Senin, 20 Oktober 2008

Talk To Yourself

Kita pasti deh pernah (atau sering?) 'bermulut gatal' melihat hal-hal yang menurut kita nggak sepantasnya dilakukan. Maunya dikomentarin, dibenerin dan yang paling parah, dimarahin. "Kok, gitu, sih?" Minimaaaal, kalo nggak berani doing something, pasti pikiran kita yang ngomel-ngomel. Gerah sendiri jadinya.
Kita pasti tunduk (tepatnya terpaksa) pada hukum-hukum yang berlaku di negara kita: naik motor pake helm, tidak menjual bayi, tidak memaksa pendapat pribadi, dll. Hukum ini tentunya punya sanksi yang keras buat siapapun yang melanggarnya.
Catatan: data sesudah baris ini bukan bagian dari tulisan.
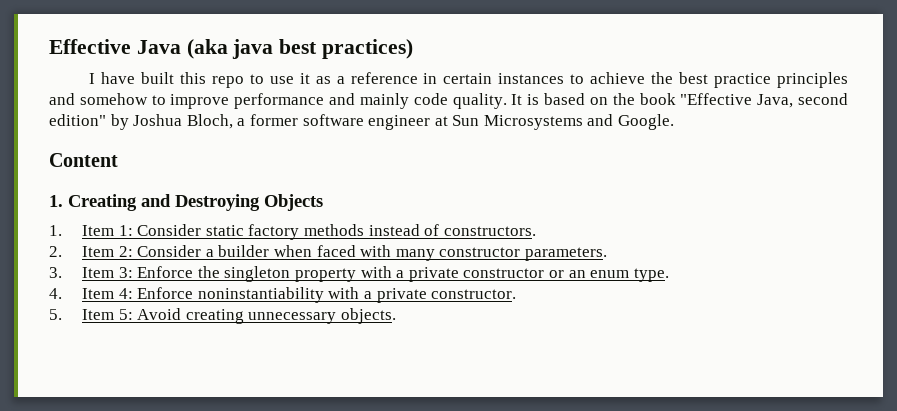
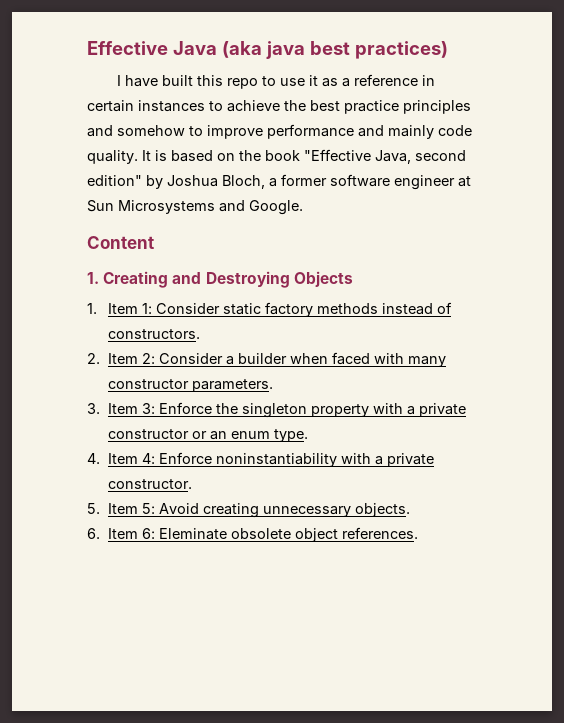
+ 6. Item 6: Eleminate obsolete object references.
Itu sebabnya, kita pasti akan berpikir 1000 kali sebelum menyelundupkan heroin misalnya. Atau, sibuk cari helm ke sana sini sebelum ngebut naik motor ke jalan raya.
Kita memang cenderung lebih takut pada peraturan yang mempunyai sanksi hukum yang jelas. Bagaimana dengan norma-norma yang merupakan bentuk lain hukum yang dilahirkan dari masayarakat? Yah, kalo tidak mau dimusuhi orang sekampung plus dicap yang enggak-enggak lantaran doyan pake baju super mini atau obral omongan jorok, sok aja atuh!
Ada lagi sebuah ikatan hukum yang cakupannya lebih pribadi lagi, etika. Setiap individu yang hidup dan bersosialisasi memiliki etika pribadi yang mengikat dirinya sendiri dengan kesadaran untuk tidak melakukan sesuatu yang menurut dirinya sendiri enggak banget. Gue, contohnya, paling ketat dalam aturan sampah. Gue mendisiplinkan diri sejak lama tidak membuang sampah sembarangan.
Awal-awal mendisiplinkan diri ini memang sulit karena belum terbiasa. Di keluarga gue, sampah memang ada tempatnya, tapi itu kan cuma berlaku di rumah. Di jalan--apalagi yang nggak kelihatan tempat sampah--, sampah bisa mendarat semau gue. Tapi semakin lama, pikiran, tangan dan hati gue semakin biasa. Kalopun tidak ada tempat sampah, gue nggak sungkan memasukkannya ke tas saja. Sekarang, gue bergidik plus sebel banget melihat orang buang sampah sembarangan. Tidak jarang gue langsung kasih tau tuh orang kalo dia udah buang sampah sembarangan. Buat gue pribadi, masalah sampah adalah masalah super serius! Harus ada sangsi yang ditepati, bukan slogan doang supaya orang jera buang sampah.
Tapi, masalahnya jadi lain kalo kebaikan seseorang pada satu hal dikaitkan dengan kekurangannya pada hal lain yang masih terkait. Misalnya gini: sampah itu selalu terkait dengan lingkungan. Dan, masalah lingkungan saat ini menjadi masalah yang bener-bener masuk fase gaswat karena issue Global Warming yang bikin bumi kita makin gerah aja tiap tahun. Nah, tiap kali gue menyinggung soal bagaimana setiap orang harus bisa mengorganisir sampahnya sendiri, gue di-kick karena masih suka beli teh hijau botolan (nak banget kalo diminum dingin-dingin di hari panassssh). Waduh! Itu memang PR buat gue. Tapi, kasih tahu orang supaya jangan buang sembarangan kan agak beda tema dengan menumpuk botol plastik di tempat sampah ya nggak? Yah, meskipun wacananya sama-sama masalah lingkungan.
Diingatkan hal itu (dan menyamber kesukaan gue yag lain: skin care products. mini perfumes, dll), hati gue langsung ciut. Pembelaan diri gue pada akhirnya jadi konyol karena, honestly, kesukaan gue yang di dalam kurung pun nggak urung ikut menyumbang global warming. OMG! Gue langsung inget filosofi orang nunjuk, satu jari keluar, empat jari ke diri sendiri!
Jadi memang begitulah. Kadang kalau gatal mulut, lebih baik cepet lihat apa yang diri elo sendiri udah lakukan. Kalo 'dosa' elo aja masih lebih besar daripada apa yang elo lakukan, mending evaluasi diri aja dulu, up-grade diri elo dulu sebelum memelototi orang lain. Talk to yourself first! Dalam konteks ini, kata elo mestinya diganti dengan 'gue'.